— Task objective —
In the data below, find every line with the word "registered" and copy it.

— Stored entries —
==*==

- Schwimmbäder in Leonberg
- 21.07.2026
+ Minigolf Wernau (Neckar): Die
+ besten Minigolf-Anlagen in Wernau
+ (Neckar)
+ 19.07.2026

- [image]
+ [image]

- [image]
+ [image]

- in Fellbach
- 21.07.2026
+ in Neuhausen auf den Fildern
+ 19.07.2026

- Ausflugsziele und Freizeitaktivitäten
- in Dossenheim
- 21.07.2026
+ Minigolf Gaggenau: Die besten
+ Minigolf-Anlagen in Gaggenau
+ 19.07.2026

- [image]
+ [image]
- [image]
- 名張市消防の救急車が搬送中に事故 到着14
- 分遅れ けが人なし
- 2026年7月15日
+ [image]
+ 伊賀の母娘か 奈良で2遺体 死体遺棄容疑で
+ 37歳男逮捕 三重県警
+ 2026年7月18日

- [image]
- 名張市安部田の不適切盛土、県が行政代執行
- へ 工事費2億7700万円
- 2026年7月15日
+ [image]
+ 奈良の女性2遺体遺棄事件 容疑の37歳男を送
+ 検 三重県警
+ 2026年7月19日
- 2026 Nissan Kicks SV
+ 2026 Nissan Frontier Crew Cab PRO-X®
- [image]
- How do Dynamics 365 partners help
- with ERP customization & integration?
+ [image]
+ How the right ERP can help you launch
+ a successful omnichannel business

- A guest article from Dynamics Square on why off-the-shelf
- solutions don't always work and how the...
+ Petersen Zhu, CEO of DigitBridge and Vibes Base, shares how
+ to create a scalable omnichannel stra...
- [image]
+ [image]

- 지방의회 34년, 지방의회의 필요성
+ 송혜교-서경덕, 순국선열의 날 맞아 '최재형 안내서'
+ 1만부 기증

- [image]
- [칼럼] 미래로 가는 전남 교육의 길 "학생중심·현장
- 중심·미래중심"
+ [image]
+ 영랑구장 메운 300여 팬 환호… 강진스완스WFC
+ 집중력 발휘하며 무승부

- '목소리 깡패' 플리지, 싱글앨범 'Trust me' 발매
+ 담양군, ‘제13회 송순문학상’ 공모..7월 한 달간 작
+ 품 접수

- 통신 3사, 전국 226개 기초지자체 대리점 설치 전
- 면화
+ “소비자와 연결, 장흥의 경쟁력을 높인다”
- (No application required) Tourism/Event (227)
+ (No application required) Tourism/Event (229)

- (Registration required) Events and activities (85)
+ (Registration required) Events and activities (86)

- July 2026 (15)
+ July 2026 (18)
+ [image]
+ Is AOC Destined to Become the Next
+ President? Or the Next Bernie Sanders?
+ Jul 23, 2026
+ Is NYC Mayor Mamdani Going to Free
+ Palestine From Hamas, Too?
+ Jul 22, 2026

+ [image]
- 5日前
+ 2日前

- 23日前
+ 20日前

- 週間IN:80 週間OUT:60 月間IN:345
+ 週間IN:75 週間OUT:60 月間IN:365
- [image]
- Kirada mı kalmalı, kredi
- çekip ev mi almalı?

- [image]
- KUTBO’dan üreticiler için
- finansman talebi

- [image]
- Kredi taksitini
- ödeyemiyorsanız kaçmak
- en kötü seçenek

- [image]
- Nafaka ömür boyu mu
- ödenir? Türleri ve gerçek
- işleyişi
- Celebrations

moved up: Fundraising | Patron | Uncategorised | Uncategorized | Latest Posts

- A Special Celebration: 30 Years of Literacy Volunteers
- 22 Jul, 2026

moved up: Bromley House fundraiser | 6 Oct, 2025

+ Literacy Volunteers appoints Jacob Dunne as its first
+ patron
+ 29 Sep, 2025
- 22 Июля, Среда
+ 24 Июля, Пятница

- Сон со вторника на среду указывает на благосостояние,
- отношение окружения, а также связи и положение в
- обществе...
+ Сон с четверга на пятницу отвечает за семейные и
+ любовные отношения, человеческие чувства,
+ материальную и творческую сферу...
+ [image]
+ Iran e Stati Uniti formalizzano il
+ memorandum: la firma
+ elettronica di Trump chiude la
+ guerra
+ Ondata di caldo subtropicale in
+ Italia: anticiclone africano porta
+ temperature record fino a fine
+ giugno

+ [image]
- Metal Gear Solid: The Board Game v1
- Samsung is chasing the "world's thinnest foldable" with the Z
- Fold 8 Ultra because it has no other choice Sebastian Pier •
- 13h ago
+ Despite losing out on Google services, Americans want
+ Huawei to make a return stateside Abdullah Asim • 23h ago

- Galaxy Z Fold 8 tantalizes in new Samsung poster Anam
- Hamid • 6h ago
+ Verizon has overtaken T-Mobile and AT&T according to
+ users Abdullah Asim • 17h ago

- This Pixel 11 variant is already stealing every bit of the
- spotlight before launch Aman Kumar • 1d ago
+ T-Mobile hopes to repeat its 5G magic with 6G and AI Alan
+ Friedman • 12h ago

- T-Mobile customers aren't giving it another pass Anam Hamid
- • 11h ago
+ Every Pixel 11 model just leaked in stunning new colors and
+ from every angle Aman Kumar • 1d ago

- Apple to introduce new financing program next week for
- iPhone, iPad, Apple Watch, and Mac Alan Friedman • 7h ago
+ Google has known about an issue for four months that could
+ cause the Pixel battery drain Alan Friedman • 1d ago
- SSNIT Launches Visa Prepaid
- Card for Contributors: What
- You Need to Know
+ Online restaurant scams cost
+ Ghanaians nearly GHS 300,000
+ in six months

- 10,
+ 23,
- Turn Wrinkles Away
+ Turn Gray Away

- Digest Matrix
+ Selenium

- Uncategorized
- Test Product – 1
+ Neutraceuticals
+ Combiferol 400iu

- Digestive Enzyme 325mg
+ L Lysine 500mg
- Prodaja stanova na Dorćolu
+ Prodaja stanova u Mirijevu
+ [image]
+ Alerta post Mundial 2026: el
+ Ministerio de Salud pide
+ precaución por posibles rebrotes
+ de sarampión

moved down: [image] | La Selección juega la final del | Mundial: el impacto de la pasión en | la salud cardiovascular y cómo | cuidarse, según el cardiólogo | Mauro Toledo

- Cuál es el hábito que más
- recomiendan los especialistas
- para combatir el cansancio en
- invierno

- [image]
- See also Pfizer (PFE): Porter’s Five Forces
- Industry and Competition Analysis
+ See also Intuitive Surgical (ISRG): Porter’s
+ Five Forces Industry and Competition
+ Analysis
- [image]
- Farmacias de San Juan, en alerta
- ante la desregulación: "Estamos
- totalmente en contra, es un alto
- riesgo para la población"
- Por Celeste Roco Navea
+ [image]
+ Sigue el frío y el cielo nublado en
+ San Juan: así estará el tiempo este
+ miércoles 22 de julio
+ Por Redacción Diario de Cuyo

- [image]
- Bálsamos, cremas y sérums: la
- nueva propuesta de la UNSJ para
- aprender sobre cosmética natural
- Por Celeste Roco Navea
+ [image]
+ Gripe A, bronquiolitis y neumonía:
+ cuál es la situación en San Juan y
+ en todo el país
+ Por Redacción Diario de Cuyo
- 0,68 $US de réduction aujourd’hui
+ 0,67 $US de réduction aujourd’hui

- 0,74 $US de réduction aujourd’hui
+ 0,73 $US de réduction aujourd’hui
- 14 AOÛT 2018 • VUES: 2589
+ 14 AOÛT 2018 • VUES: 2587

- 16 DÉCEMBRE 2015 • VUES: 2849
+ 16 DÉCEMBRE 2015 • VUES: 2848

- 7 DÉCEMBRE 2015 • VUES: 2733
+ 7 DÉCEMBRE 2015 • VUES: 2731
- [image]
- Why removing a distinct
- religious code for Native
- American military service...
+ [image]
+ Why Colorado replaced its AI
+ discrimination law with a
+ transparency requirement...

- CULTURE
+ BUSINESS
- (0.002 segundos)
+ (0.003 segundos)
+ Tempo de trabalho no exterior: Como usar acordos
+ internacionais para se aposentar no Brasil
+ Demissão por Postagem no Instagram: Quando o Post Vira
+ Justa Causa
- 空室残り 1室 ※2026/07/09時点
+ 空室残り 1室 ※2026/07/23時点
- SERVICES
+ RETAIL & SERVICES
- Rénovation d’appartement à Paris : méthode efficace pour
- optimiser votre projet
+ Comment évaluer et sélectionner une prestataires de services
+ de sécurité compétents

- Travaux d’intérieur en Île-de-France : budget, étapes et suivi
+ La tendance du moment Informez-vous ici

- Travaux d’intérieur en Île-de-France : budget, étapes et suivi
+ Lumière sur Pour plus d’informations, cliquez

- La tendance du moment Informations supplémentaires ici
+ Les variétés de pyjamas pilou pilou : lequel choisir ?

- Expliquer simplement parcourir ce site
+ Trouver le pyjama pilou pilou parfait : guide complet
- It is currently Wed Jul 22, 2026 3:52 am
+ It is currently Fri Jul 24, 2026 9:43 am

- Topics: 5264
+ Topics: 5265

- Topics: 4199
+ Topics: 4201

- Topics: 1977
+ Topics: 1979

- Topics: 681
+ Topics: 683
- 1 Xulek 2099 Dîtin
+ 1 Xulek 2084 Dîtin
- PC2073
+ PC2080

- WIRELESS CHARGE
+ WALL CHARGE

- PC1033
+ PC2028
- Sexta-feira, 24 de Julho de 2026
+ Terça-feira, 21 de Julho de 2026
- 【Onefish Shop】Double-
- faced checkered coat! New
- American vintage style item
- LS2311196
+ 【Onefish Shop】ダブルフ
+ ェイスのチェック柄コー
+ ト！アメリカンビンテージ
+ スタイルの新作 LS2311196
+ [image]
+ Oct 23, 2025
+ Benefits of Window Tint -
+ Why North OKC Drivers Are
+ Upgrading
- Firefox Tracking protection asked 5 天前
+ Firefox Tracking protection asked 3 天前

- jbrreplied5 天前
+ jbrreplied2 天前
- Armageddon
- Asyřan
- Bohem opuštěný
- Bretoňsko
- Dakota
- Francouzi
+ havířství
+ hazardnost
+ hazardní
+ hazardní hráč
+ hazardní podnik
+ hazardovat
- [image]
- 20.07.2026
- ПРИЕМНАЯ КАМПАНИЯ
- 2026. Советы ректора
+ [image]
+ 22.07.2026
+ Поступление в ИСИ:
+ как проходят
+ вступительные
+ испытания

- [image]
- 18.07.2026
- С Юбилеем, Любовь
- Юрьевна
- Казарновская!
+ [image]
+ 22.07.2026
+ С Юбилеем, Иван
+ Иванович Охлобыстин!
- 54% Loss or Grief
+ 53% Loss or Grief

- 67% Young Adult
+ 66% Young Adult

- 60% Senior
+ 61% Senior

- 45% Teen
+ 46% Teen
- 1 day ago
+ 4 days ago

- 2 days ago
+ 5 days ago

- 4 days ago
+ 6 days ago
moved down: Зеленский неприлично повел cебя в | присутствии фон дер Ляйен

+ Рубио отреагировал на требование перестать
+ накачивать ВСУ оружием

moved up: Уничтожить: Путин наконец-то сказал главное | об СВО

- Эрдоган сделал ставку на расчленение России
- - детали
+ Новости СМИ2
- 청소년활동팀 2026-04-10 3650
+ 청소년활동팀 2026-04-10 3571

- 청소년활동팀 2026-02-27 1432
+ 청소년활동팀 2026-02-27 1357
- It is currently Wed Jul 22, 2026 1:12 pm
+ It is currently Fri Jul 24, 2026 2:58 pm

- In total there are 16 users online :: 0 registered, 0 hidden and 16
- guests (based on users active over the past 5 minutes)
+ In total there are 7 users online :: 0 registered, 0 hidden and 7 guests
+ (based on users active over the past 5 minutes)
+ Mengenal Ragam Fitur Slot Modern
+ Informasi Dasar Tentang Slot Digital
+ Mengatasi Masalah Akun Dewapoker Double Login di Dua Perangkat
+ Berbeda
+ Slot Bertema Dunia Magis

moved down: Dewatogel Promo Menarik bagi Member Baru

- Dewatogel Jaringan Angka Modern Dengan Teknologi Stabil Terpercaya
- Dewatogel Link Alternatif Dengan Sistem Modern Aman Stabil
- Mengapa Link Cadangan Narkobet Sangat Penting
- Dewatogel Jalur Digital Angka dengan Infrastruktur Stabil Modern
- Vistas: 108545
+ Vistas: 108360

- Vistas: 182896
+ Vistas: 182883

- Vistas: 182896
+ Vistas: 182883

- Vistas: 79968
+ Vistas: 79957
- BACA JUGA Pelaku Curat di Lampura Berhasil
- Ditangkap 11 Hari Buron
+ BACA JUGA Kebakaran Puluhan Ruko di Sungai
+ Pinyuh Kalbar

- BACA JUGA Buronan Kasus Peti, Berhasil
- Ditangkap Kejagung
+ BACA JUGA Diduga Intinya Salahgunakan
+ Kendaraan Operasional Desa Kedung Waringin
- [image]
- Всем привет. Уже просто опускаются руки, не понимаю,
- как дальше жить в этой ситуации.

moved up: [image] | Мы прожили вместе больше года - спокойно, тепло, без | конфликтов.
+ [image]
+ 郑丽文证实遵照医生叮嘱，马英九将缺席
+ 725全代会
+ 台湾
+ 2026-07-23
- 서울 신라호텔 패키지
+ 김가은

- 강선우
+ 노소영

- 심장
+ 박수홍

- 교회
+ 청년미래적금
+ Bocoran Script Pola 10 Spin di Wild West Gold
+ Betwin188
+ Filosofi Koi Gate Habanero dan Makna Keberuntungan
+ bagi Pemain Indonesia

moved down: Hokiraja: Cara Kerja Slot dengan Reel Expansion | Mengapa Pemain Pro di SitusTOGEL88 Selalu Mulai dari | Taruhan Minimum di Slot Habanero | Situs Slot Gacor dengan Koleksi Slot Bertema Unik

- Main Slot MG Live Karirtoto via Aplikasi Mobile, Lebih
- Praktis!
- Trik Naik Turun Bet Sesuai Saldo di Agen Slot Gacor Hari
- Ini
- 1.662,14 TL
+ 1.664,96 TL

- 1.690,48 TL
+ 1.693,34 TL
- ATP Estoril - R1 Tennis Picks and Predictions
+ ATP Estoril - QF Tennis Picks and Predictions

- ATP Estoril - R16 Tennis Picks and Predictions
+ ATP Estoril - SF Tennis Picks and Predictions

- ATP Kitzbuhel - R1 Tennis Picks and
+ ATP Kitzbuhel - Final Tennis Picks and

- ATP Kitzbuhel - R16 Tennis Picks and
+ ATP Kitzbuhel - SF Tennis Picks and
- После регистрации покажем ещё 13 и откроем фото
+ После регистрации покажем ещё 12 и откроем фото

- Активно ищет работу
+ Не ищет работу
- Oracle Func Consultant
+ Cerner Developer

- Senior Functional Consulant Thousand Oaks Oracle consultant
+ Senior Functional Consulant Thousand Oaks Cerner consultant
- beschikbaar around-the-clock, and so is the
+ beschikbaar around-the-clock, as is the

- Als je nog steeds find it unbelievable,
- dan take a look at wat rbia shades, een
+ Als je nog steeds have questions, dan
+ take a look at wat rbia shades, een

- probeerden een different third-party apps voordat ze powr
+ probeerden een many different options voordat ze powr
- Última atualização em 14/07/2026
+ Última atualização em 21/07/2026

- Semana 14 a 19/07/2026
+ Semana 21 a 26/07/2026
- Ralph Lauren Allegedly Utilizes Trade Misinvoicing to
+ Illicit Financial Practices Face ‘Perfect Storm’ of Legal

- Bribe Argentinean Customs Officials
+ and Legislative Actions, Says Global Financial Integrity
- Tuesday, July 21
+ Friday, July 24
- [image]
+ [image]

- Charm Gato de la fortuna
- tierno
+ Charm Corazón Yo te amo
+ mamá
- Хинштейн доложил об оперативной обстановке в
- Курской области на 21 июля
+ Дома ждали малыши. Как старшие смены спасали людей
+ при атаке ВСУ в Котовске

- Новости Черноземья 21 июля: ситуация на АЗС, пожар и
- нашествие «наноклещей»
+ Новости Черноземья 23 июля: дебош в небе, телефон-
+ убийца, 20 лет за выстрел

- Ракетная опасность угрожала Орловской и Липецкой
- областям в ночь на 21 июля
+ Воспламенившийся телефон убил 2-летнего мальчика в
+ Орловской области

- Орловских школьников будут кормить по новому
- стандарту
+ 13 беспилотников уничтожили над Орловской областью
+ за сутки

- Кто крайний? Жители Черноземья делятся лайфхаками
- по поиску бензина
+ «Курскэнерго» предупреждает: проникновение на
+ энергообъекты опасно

==*==

— Finished exercise —
- In total there are 16 users online :: 0 registered, 0 hidden and 16
+ In total there are 7 users online :: 0 registered, 0 hidden and 7 guests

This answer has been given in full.